2. Consider the Audience
Sound data analysis starts with a hypothesis, but incorrect assumptions are sometimes made about how analytical results should be presented. One common mistake is to build a one-size-fits-all presentation that doesn't align very well with the needs of any particular audience.
"Knowing your audience is key," said Byrne Hobart, lead Internet analyst at data intelligence company 7Park Data, in an interview. "Too often, the data will make sense to those who put reports together but not to those who might actually read them. A good rule is to have someone outside the organization read it and explain what it means. If they interpret it correctly, you're on a good path."
One reason to tell data stories, rather than using traditional data visualizations, is to ease and expedite the decision-making process.
"Data storytelling is important because everyone is competing for time and attention with executives," said Synchrony Financial's Liebskind. "Therefore, it is essential to understand your audience and synthesize complex data into a meaningful and compelling story that can be [acted] upon in order to drive strategic decisions and guide business strategy."
Like data analytics and data visualizations, data storytelling may lack a connection to business outcomes. When it misses on this point, it may be informative, but not necessarily actionable.
Different people have different opinions about who should be responsible for creating data stories. After all, the best analytical minds aren't necessarily the best storytellers, and the best storytellers aren't necessarily data scientists or business analysts.
Martin Brown, general manager of digital marketing consulting and software development firm FM Outsource, said in an interview that he often has data scientists, business analysts, and marketers collaborating on a story. In doing so, he often finds there are three versions of the same story.
"Ideally, it would be a data scientist with a flair for articulate and emotional evocation. However, I am still looking for this elusive person," said Brown.
Since unicorn data scientists are so rare, some organizations are combining different types of expertise. As a result, team members may include IT staff, data scientists, analysts, marketers, and those with other roles as appropriate.

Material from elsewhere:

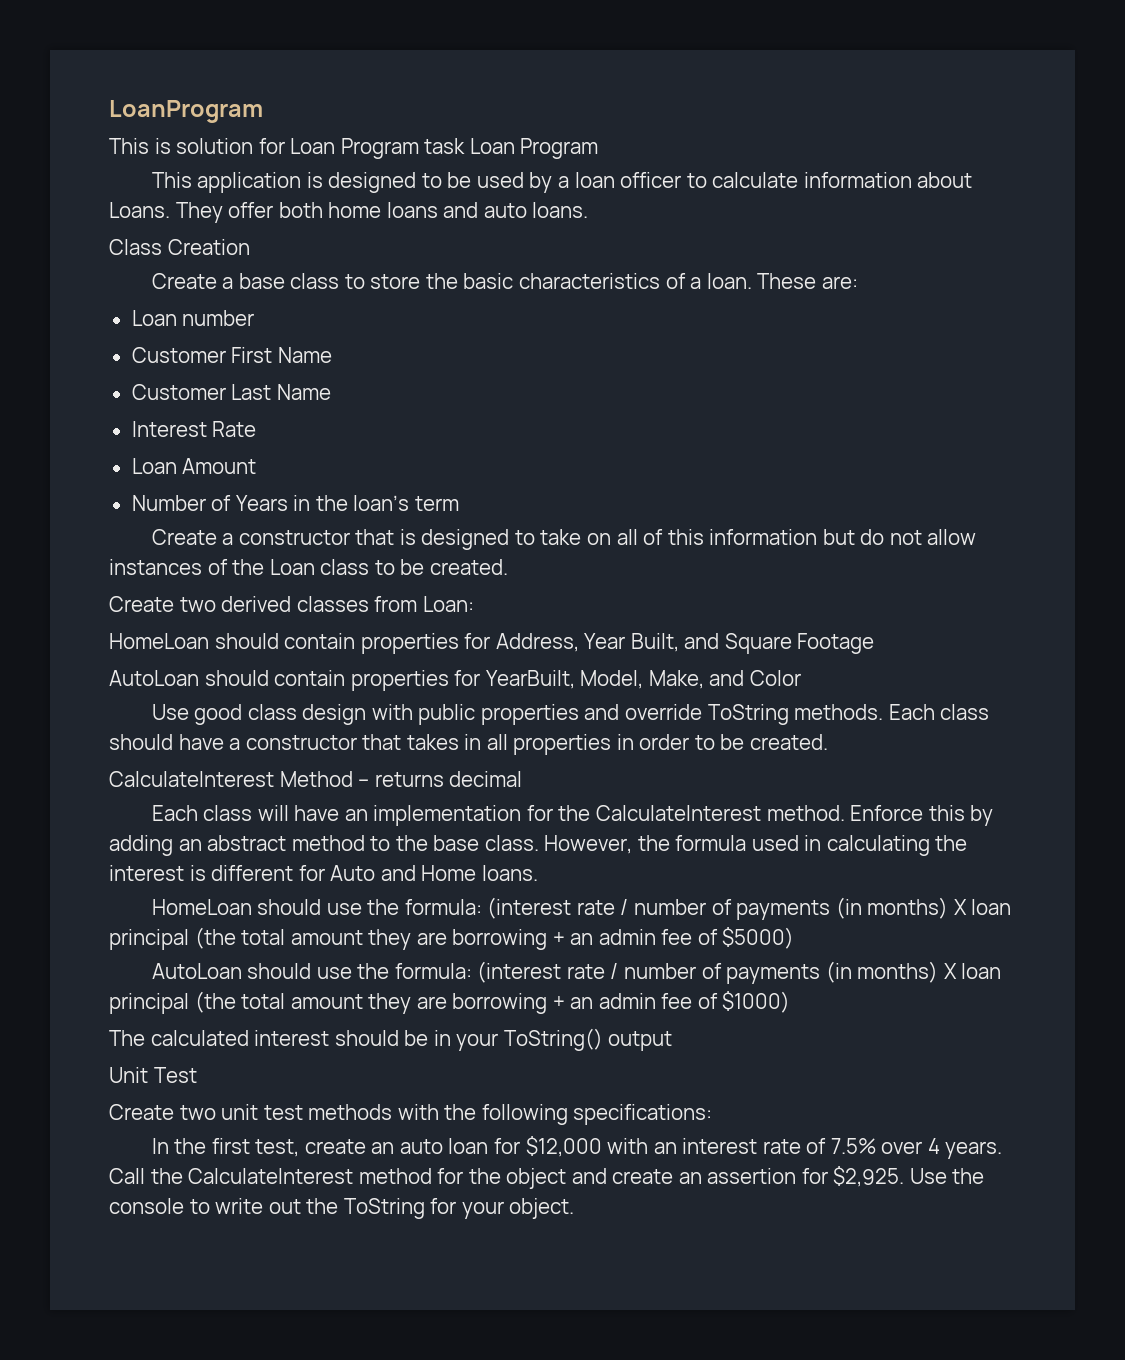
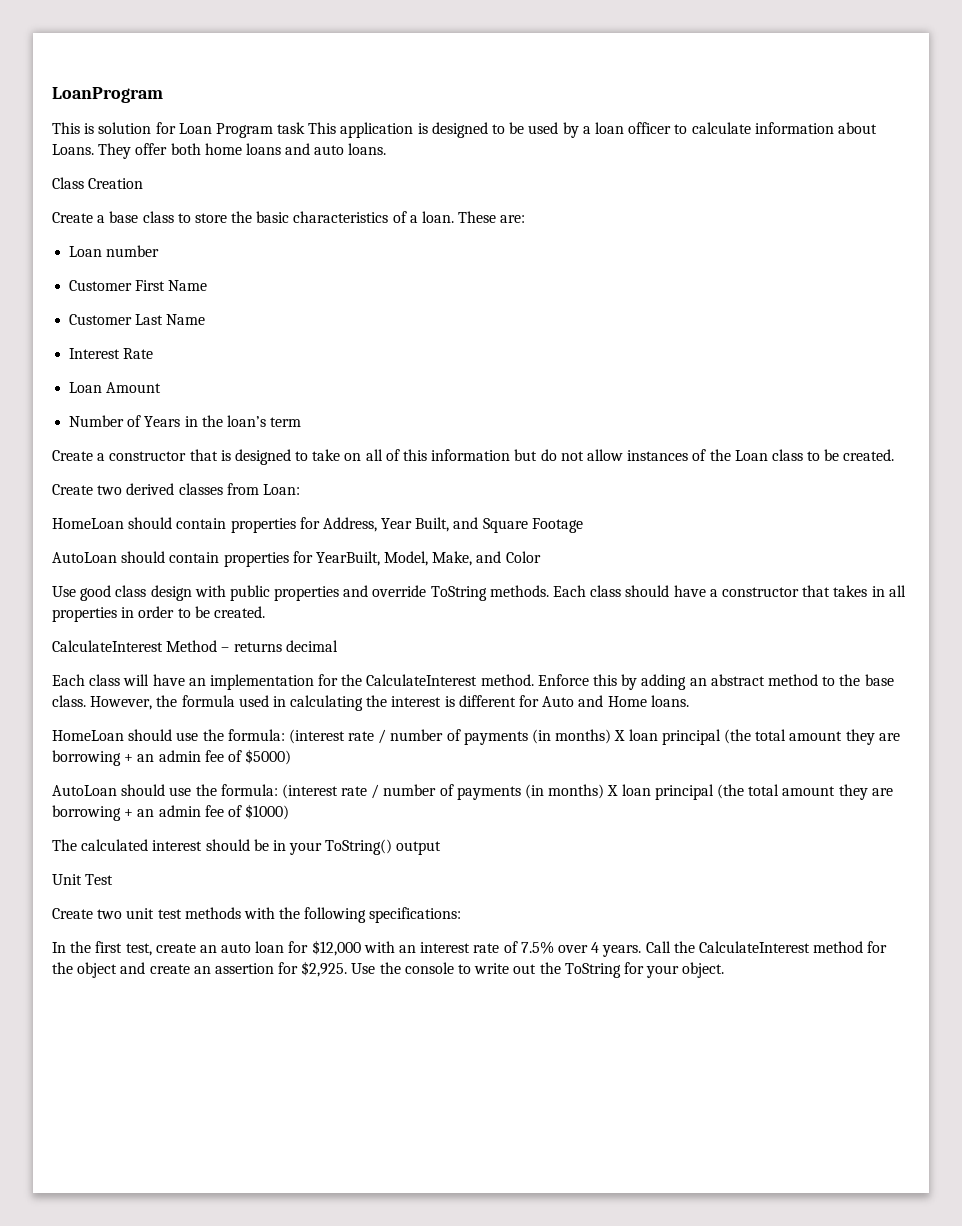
[469,138,599,159] Loan Program // -> (306, 128) none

"[Data storytelling] is definitely an interdisciplinary activity," said eBay's Karu. "Data scientists are needed to extract patterns in the data, visualization experts are needed to convey the message in a compelling easy-to-understand manner, marketing [needs to be included] to understand the needs of and reach the desired target audience, business domain experience is necessary to home in on the right set of questions, and an editorial staff is needed to communicate the surrounding text in a compelling way."
4. Avoid Distractions
Good data stories include enough information to state a case, but not so much information that the audience struggles to understand the point.
"Data stories should address a specific goal and rely only on data and findings that support that goal," said Microsoft's Fuller. "Data storytellers should avoid clouding their story with findings that don't directly address the objective of the analysis. Don't distract your audience -- keep your story clear, simple, and impactful.
One criticism of ineffective data stories is a failure to get to the point fast enough. Far too much time is spent on explaining what went into the analysis, which seems justified, since so much time was spent on it behind the scenes. However, the effort itself and the explanation of it need to be weighted differently.
"Most data science follows an iceberg rule: About 10% of the work gets presented, and the other 90% supports it, so it's critical for data scientists to wrap a narrative around their data," said 7Park Data's Hobart. "Complex charts and graphs that don't provide context aren't helpful. Draw out the most important points and use data to back it up, rather than unloading lots of data onto the reader."